Turquie Marche Fiertés Étudiants

Une décision de justice est attendue le 8 octobre dans le cadre de l’affaire de 18 étudiants et d’un enseignant turcs poursuivis pour avoir pris part à la marche des fiertés en mai 2019.

« Des militant·e·s du monde entier se joignent à Amnesty International pour réclamer l’acquittement de 18 étudiant·e·s et d’un enseignant de l’Université technique du Moyen-Orient (ODTÜ) à Ankara. Ils encourent jusqu’à trois ans de prison pour avoir organisé une marche des fiertés totalement pacifique sur le campus en mai 2019 et pour y avoir participé, une marche que la direction de l’université avait interdite en toute illégalité, a déclaré Nils Muižnieks, directeur pour l’Europe à Amnesty International.

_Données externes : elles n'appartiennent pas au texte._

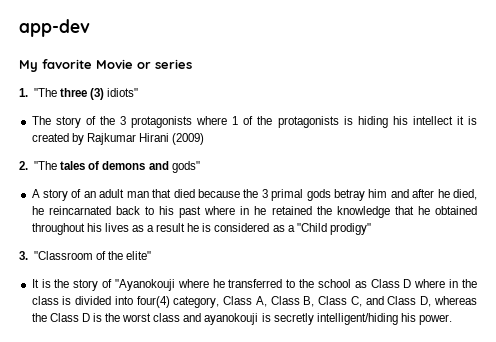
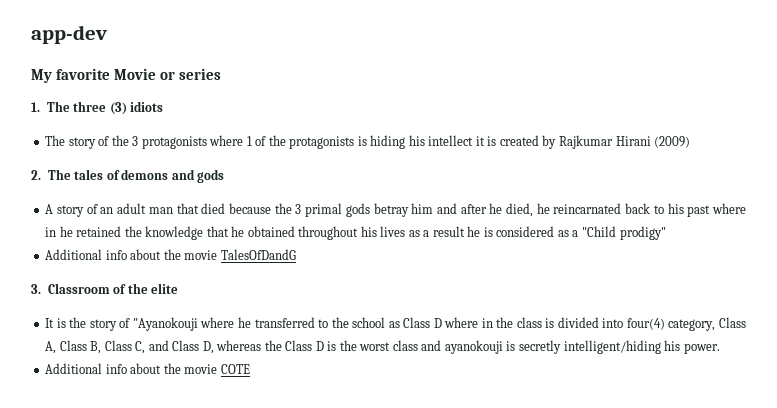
[34,88,58,97] "The -> [46,101,70,112] The
[107,88,139,97] idiots" -> [130,101,164,112] idiots
[34,161,58,170] "The -> [47,169,71,180] The
[171,161,200,173] gods" -> [197,169,225,183] gods
(371, 229) none -> [45,249,296,260] // Additional info about the movie TalesOfDandG
[34,251,152,260] "Classroom of the elite" -> [47,283,179,294] Classroom of the elite
(453, 319) none -> [45,363,250,374] // Additional info about the movie COTE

« L’interdiction de la marche des fiertés n’était justifiée par aucun motif juridique. Ces étudiant·e·s qui l’ont bravée n’ont fait qu’exercer leur droit à la liberté d’expression et de réunion pacifique, qui a été bafoué »

« Il est choquant que ces jeunes gens qui célébraient l’amour et la solidarité se soient heurtés aux tirs de gaz poivre, de balles en caoutchouc et de gaz lacrymogènes de la police. Leurs droits fondamentaux ont été piétinés ce jour-là, et ils ont ensuite été traînés devant les tribunaux pendant plus de deux ans, la menace d’être incarcérés planant au-dessus de leurs têtes.

« L’interdiction de la marche des fiertés n’était justifiée par aucun motif juridique. Ces étudiant·e·s qui l’ont bravée n’ont fait qu’exercer leur droit à la liberté d’expression et de réunion pacifique, qui a été bafoué. Le 8 octobre, il ne peut y avoir qu’une seule issue juste : leur acquittement pur et simple. »

Complément d’information

Ces 19 personnes sont poursuivies pour « rassemblement illégal » et « non-dispersion malgré sommation ». Pourtant, en février 2019, la cour d’appel administrative d’Ankara avait levé l’interdiction totale de tous les événements LGBTI+ imposée à Ankara dans le cadre de l’état d’urgence. Toutefois, la direction de l’université avait invoqué cette interdiction historique comme fondement légal pour empêcher la tenue de la marche des fiertés annuelle sur le campus.

En juin 2020, une autre cour administrative d’Ankara a invalidé l’interdiction illégale de l’université, confirmant ainsi qu’elle ne reposait sur aucun fondement juridique.